# TASK GOAL
Transcribe only what runs from the line containing "[111,719,141,731] [111,742,140,756] [111,762,204,773]" through the final line below, exactly, and leave every picture out.

═══ ENTRIES PROVIDED ═══

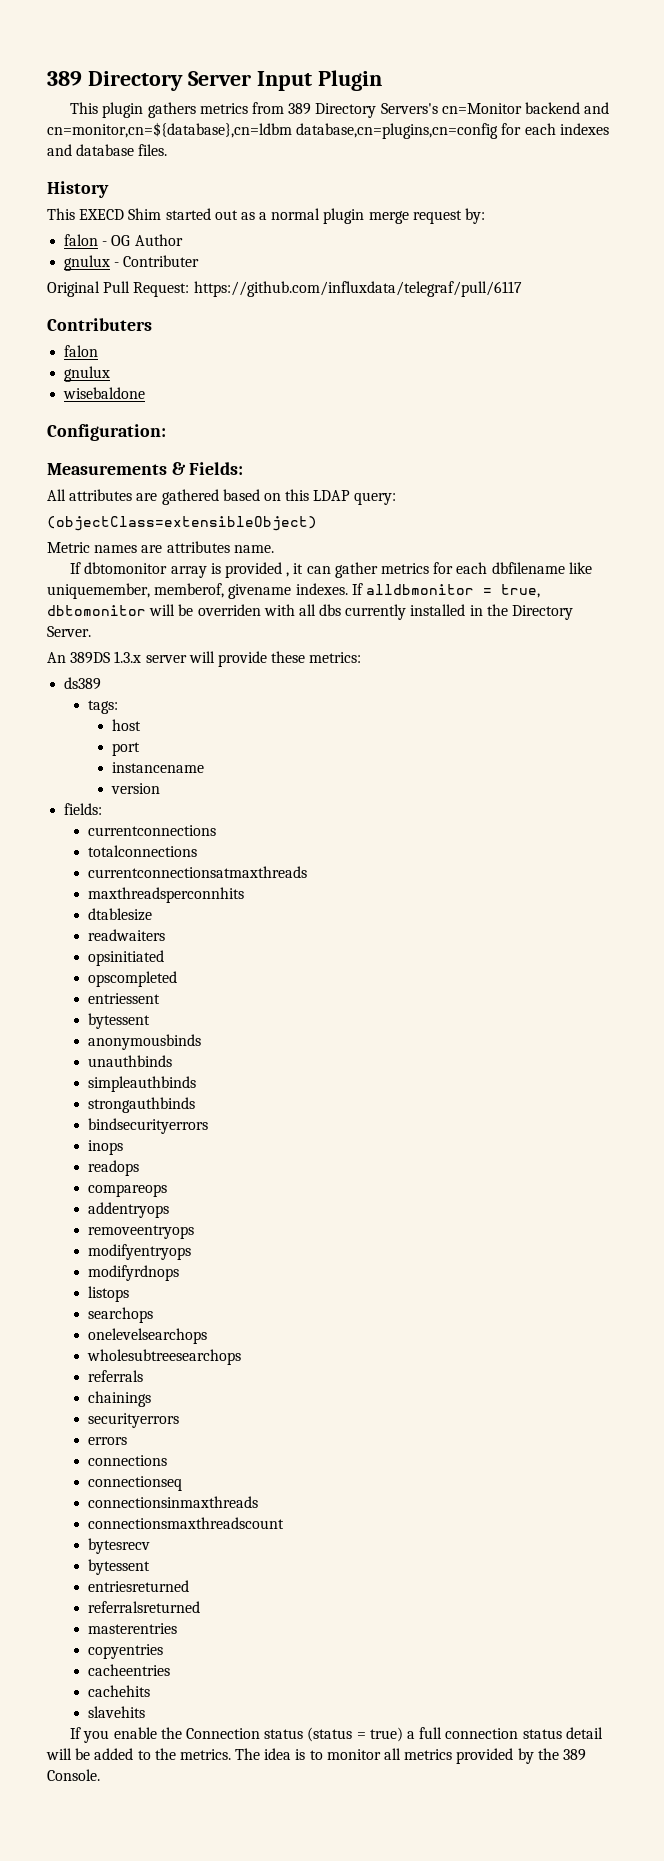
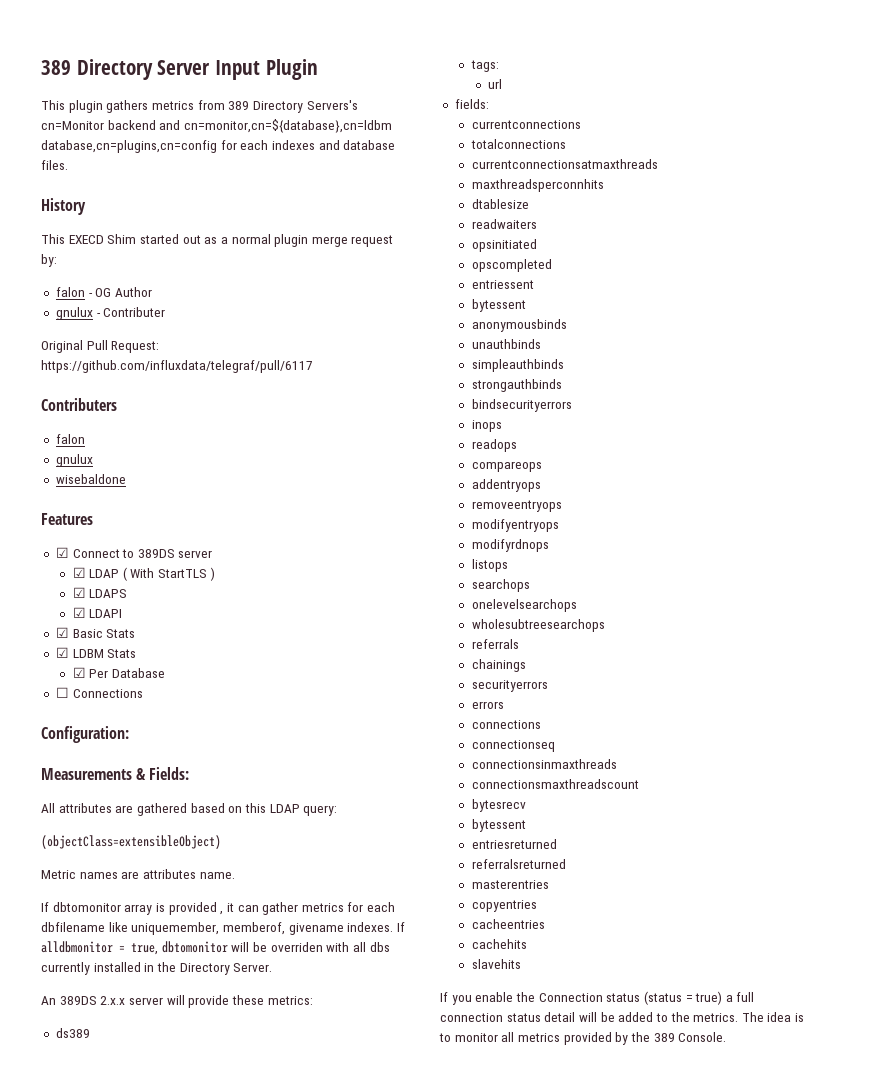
(146, 393) none -> [41,513,93,525] [55,547,213,558] [72,567,215,581] [72,587,128,598] [72,607,123,618] [55,627,136,638] [55,647,137,658] [72,667,165,678] [55,687,143,698] // Features // ☑ Connect to 389DS server // ☑ LDAP ( With StartTLS ) // ☑ LDAPS // ☑ LDAPI // ☑ Basic Stats // ☑ LDBM Stats // ☑ Per Database // ☐ Connections
[114,651,142,663] 1.3.x -> [100,996,126,1005] 2.x.x
[111,719,141,731] [111,742,140,756] [111,762,204,773] [110,783,160,794] host // port // instancename // version -> [488,79,503,89] url

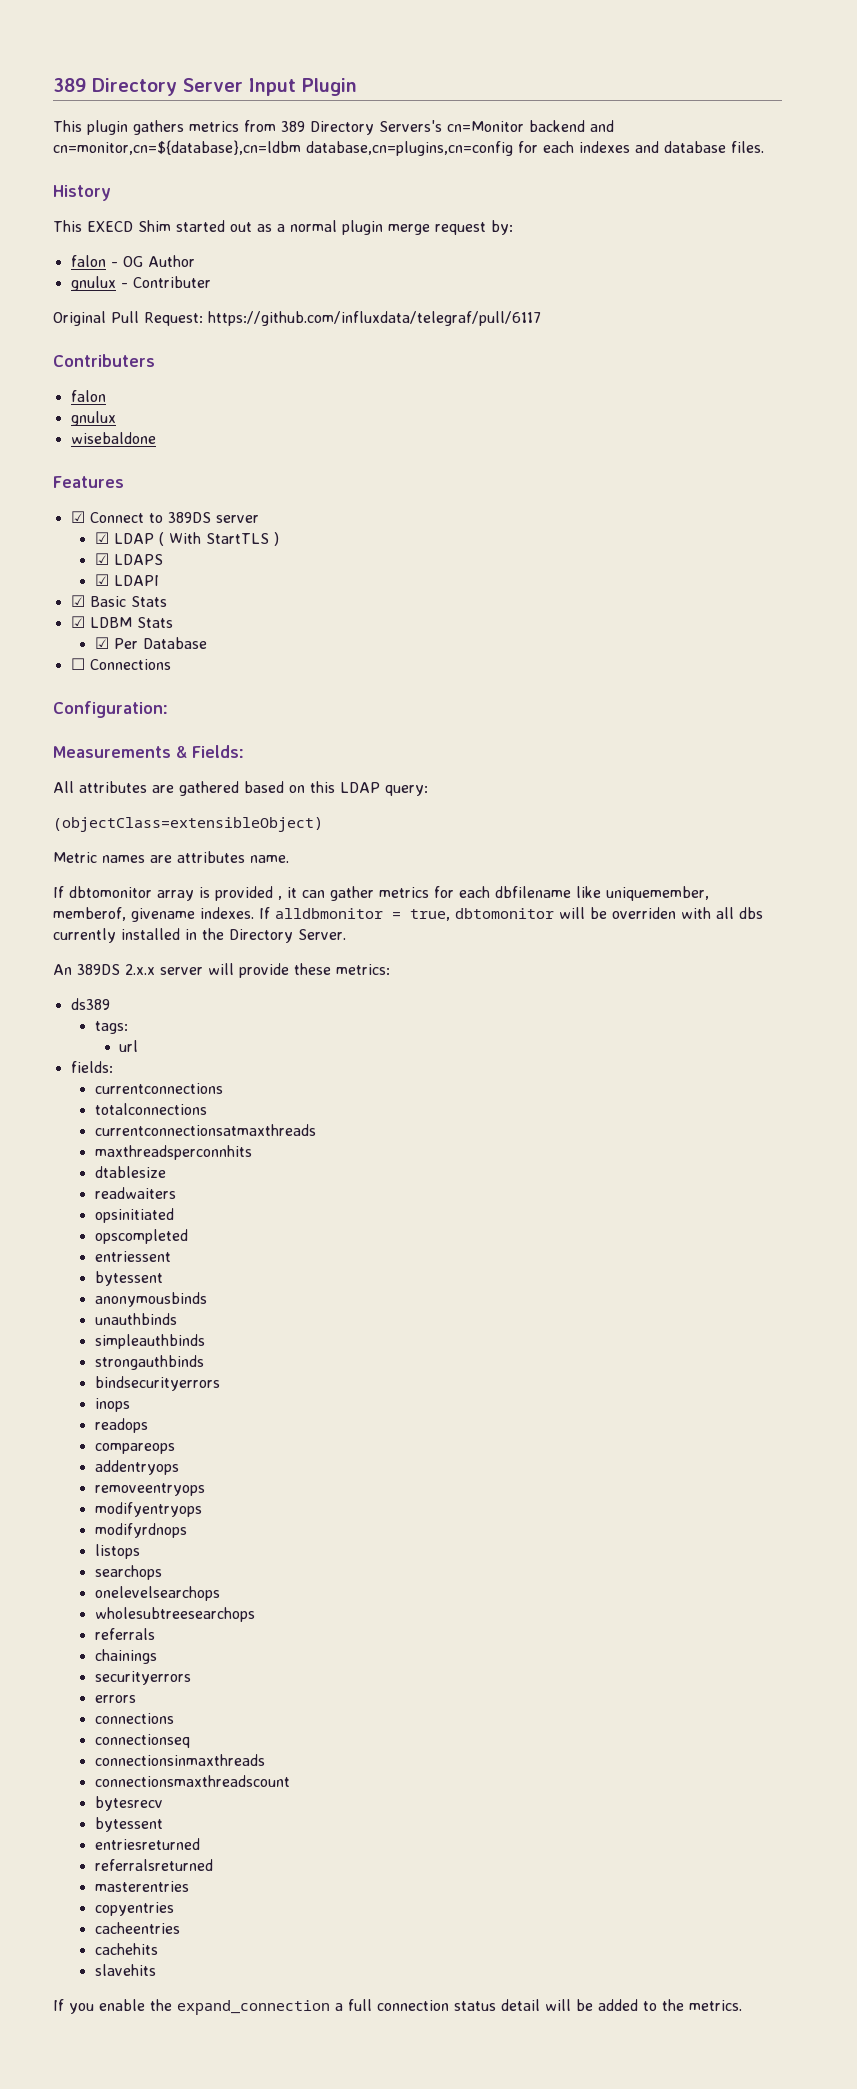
[538,991,723,1005] Connection status (status = true) -> [177,2000,330,2015] expand_connection
[741,1012,805,1022] [439,1032,727,1045] The idea is to monitor all metrics provided by the 389 Console. -> (742, 2005) none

═══

# OUTPUT OF THE TASK
[111,719,141,731] [111,742,140,756] [111,762,204,773] [110,783,160,794] host // port // instancename // version -> [488,79,503,89] url

[538,991,723,1005] Connection status (status = true) -> [177,2000,330,2015] expand_connection
[741,1012,805,1022] [439,1032,727,1045] The idea is to monitor all metrics provided by the 389 Console. -> (742, 2005) none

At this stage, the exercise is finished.